NaPoWriMo 2021 Pre-Day One

IMG_3577*Stock Photo

The #NaPoWriMo2021 challenge today was to spend a few minutes looking for an interesting piece of art in the online galleries of New York’s Metropolitan Museum of Art.  Then after selecting a piece of art, I was challenged to write a poem!

I chose this lovely basket designed by Linda Hancock. It is traditional Ohlone cultural art made in Sycamore Creek, California. The medium is deer grass stems, sedge root, dyed bracken root, and redbud shoots.

The original photo of her artwork is copyright protected, so I am including a link here so you can see it.

Under the Mushroom Tree

I am the beginning
and the end. Born under
a dense canopy of shade
near the sloping riverbanks.

A coastal live oak was my father,
moisture dripping from his long
green beard of lichens, feeding
the ground beneath his fallen leaves.

The earth was my mother–
my rich and bountiful safe place.
Within the peace of their embrace,
I spread my lateral roots.

In the beginning I remained
(adventitious shoots and all)
ardent in my work of tilling
and moving through the soil.

Content to reside safely near
my riparian home, I stretched
and grew, nourished yet hungry
to explore the Far Reaches.

One day the women of patience
gently drew me from my dwelling
and reverently excavated
my tangled, criss-crossed roots.

I was not afraid for I could
hear their song of thanks,
“Shuururu Xuyxuyta”,
sung like the Ohlone ancestors,

blessing my mother, praising
my beauty, and promising
friendship far into the future.
I could see the jackrabbits

and cottontails waving goodbye
as I left my haven, but I did not
feel loss.
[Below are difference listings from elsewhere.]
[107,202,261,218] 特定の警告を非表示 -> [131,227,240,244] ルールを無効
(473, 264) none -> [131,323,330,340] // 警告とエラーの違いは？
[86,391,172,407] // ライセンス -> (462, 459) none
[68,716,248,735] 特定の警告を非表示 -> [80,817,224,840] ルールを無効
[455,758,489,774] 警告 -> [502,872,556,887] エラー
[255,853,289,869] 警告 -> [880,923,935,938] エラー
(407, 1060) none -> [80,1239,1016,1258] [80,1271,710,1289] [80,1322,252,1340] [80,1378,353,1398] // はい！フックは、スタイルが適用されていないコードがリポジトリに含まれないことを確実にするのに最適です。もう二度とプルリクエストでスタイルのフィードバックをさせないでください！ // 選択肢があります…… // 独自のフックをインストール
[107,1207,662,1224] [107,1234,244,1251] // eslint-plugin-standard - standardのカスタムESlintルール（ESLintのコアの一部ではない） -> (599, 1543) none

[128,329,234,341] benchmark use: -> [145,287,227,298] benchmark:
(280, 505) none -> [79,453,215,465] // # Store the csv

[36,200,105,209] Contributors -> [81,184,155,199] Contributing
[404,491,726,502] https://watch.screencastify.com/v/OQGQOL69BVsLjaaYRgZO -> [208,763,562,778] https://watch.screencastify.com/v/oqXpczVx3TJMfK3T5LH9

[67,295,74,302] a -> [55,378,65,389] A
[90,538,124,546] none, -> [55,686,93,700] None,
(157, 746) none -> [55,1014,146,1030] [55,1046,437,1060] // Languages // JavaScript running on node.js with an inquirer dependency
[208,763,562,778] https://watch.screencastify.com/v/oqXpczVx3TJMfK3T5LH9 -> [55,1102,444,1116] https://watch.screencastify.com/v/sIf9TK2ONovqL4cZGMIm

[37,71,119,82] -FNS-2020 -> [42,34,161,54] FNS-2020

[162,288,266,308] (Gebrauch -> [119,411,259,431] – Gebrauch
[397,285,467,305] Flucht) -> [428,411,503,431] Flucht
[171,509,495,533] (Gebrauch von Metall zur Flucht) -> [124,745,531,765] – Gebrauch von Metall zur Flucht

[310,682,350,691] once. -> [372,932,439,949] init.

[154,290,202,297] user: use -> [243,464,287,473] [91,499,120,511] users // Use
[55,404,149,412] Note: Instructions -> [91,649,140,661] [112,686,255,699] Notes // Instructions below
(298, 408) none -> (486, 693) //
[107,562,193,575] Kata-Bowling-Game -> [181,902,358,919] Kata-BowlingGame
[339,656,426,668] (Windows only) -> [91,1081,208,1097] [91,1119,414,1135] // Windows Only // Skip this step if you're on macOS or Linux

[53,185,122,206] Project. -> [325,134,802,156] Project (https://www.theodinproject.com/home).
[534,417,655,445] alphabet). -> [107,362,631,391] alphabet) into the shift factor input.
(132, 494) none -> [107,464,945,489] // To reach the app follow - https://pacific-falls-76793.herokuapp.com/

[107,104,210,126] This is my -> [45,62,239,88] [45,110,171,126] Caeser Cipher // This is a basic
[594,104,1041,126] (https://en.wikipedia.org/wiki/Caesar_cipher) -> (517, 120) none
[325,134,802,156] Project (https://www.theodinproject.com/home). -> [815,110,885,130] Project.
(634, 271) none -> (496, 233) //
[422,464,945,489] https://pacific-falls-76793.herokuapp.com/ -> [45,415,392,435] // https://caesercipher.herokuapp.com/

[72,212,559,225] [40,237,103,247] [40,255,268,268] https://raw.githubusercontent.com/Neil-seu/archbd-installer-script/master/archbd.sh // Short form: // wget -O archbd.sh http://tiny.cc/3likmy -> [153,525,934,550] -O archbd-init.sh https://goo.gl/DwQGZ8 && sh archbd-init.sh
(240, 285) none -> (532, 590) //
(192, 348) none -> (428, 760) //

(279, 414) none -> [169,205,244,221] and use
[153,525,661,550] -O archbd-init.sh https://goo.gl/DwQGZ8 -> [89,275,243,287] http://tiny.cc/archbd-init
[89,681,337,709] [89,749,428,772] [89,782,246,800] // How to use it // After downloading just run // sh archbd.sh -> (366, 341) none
The keen drive to grow
dimmed as I looked ahead.

I was split and peeled, dried
and dyed with bracken root, woven
together with deer grass stems,
redbud shoots and a grateful heart.

I was happy living simply,
visiting my mother as I carried
her bounties in my newly
woven bowl. But the whisper

of the ancestors helped me
realize my story needed
to be told; my story needed
to be heard. So I agreed to move.

Inside my glass case, far from
my mother and father and far
from the river, I remain.
I am a lesson for future

generations on how to live
in harmony. I am the fruit
of the marriage of my parents—
connected to the past,

formed in the present,
alive on into the future.
I am the beginning
and the end.

–a Draft by Carla Jeanne

I’d love to know what you’re thinking. Please drop a comment below and let me know!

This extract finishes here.